Interlude: Sauntering Vaguely Downwards
Interlude: Sauntering Vaguely Downwards

These are my final moments. I can hear them coming, and I know the plan. If we win here—at any cost—the others will have a chance to escape. It won't all have been for nothing.

We already know this will cost some of us our lives. Maybe all of us. That's why I'll be spending the cheapest one first. I never learned any suicide techniques, so I can't create an opening with the wave of a hand. But it won't be hard to remind them how much ninjutsu I know, and then I'll be a priority target, forcing them to focus fire. After all, somebody has to do it.

If I had to name one regret before I die, it's not having made more mistakes. Mistakes are how you learn the boundaries of who you are and what you can do. They're how you develop a sense of identity.

-o-​

It's my first day at the Academy today, and I think I'm excited. Apparently, I have lots of chakra, and that means I'm going to be a ninja. I don't know what chakra is, and all the real ninja are too busy to tell me, but I'm sure I'll find out soon.

But does being a ninja mean I'm going to have to fight people? I'm not very good at fighting. I hope there are ninja who do other things. I think there might be ninja who steal things? Mum says stealing isn't wrong if you're a ninja. I don't know how that works.

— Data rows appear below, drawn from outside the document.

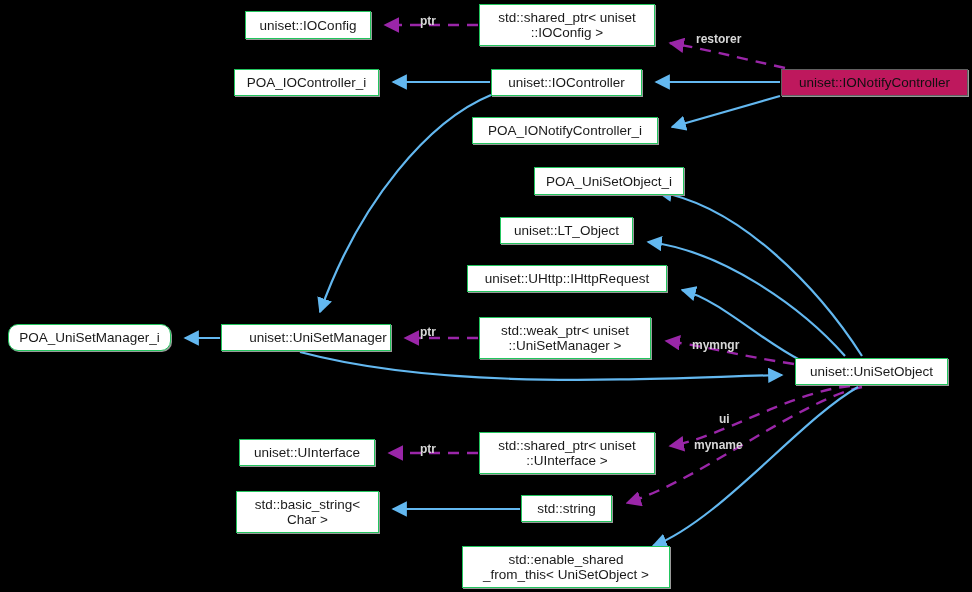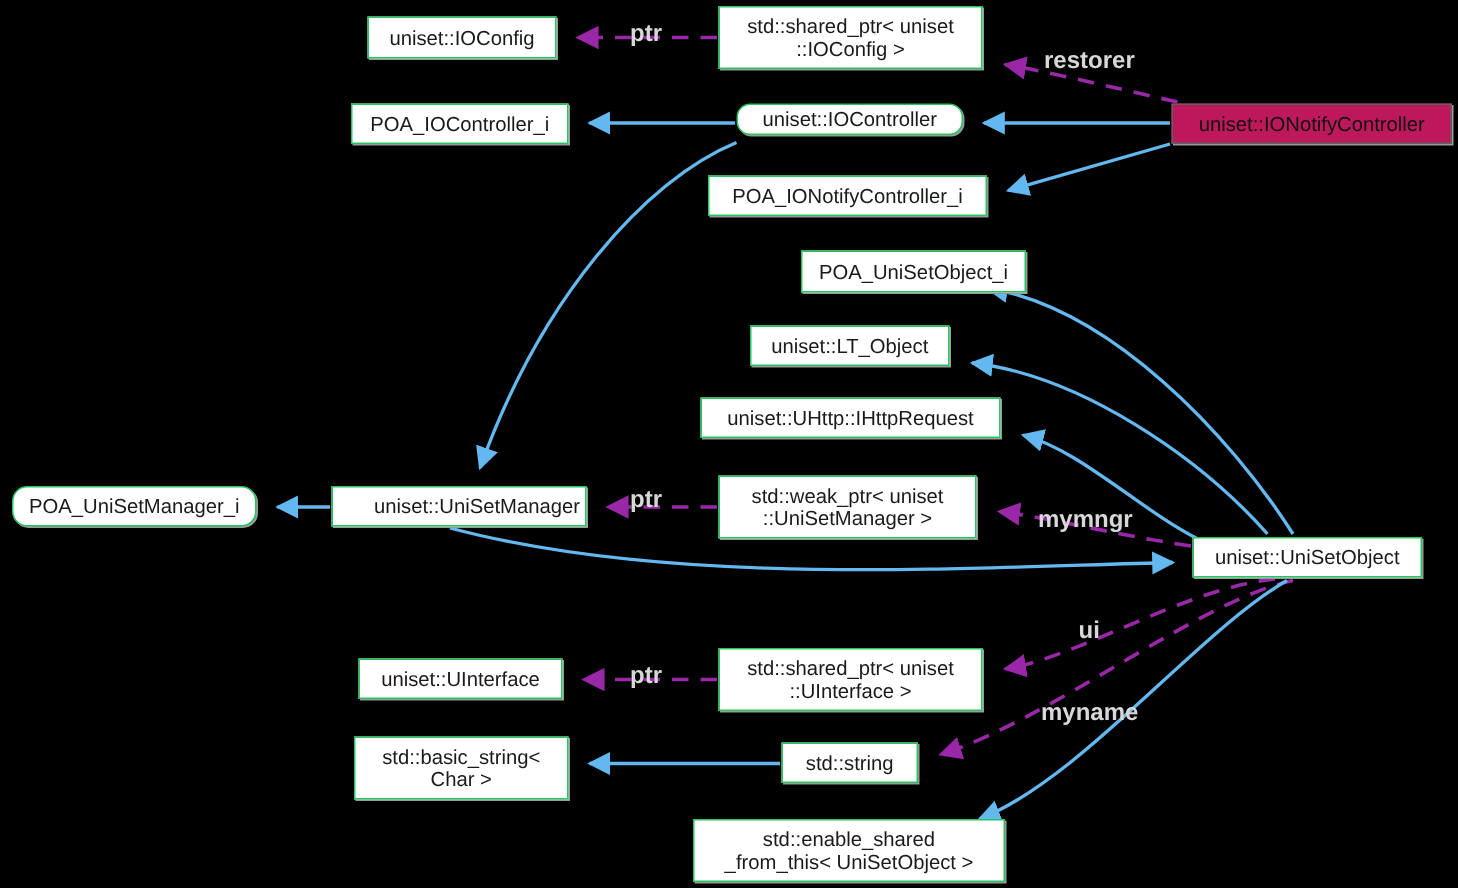"ptr" .edge-label { font-size: 16px -> 12px }
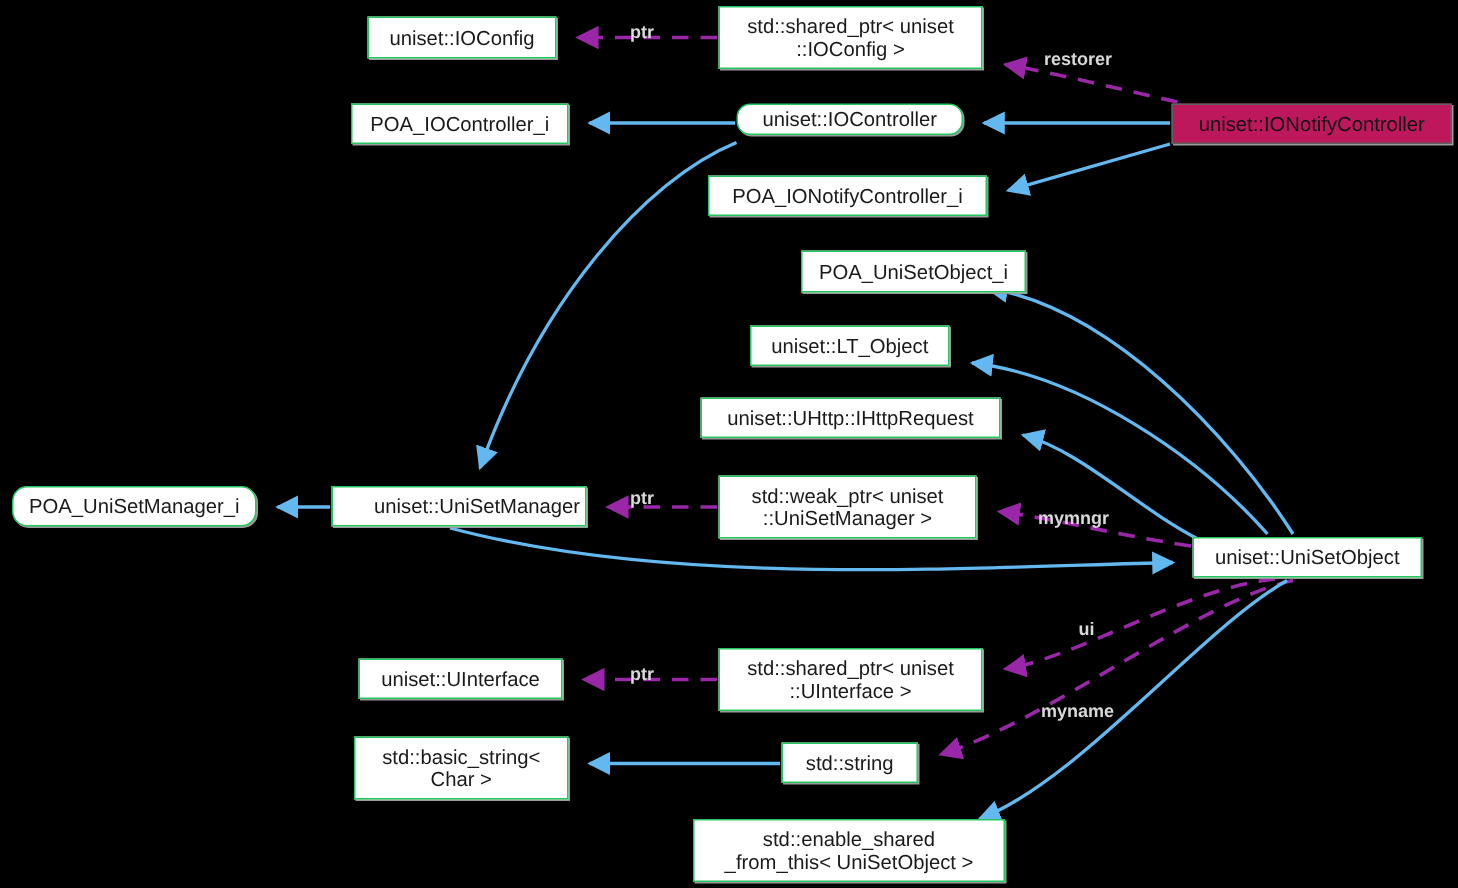"uniset::IOController" div.node { border-radius: 9px -> none; height: 21px -> 27px }
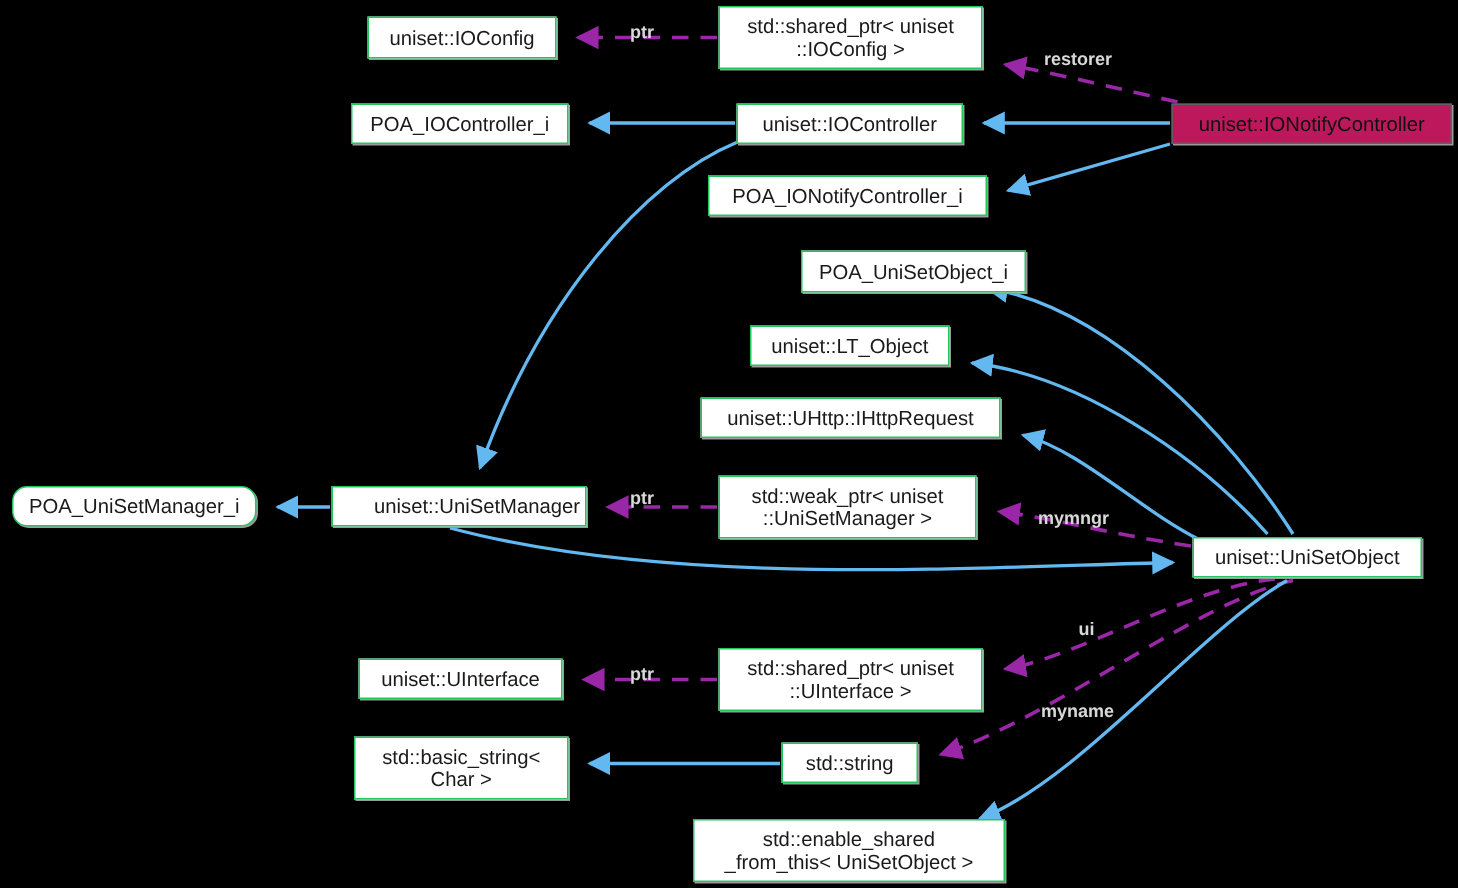"myname" div.edge-label { top: 467px -> 438px }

I hope I get on well with the other children. Mum says she's sure this time I'll make lots of friends.

-o-​

I'm unhappy today. I knew the answers this time, and I put my hand up twice but Saka-sensei acted like I wasn't there again. I think it's the loud children who get all the attention, and that isn't fair. I'm not loud—Mum always says I shouldn't cause trouble for people—so at this rate he'll never notice me. Maybe I can do something helpful so he'll have to turn around and tell me what a good girl I am. I think the grease traps need cleaning, and after all, somebody has to do it.

=o-​

I still don't think Saka-sensei has noticed. I tried cleaning up the classroom after lessons were over, so maybe that'll help. I think the other children have forgotten I'm there too, because sometimes they don't invite me to things. But the grease traps are very clean now, and that makes me a little happy.

-o-​

I think I like a boy. I've never liked a boy before, and it feels much stranger than I expected. I'm scared and excited, and I don't get scared or excited as much as other people. But Satoshi is very handsome, and he's good at everything, and he's so kind to people. I hope he notices me too. I don't know if I'm brave enough to talk to him, but I'm going to try.

-o-​

He still hasn't noticed me. I've tried to get his attention three times now, and he brushed me off and kept on talking with his friends. Maybe I could try talking to him a fourth time tomorrow, but I think Kanako's starting to glare at me whenever I go near him. I'm not very good at recognising that kind of thing, so she must be being very obvious about it. Maybe she likes him too?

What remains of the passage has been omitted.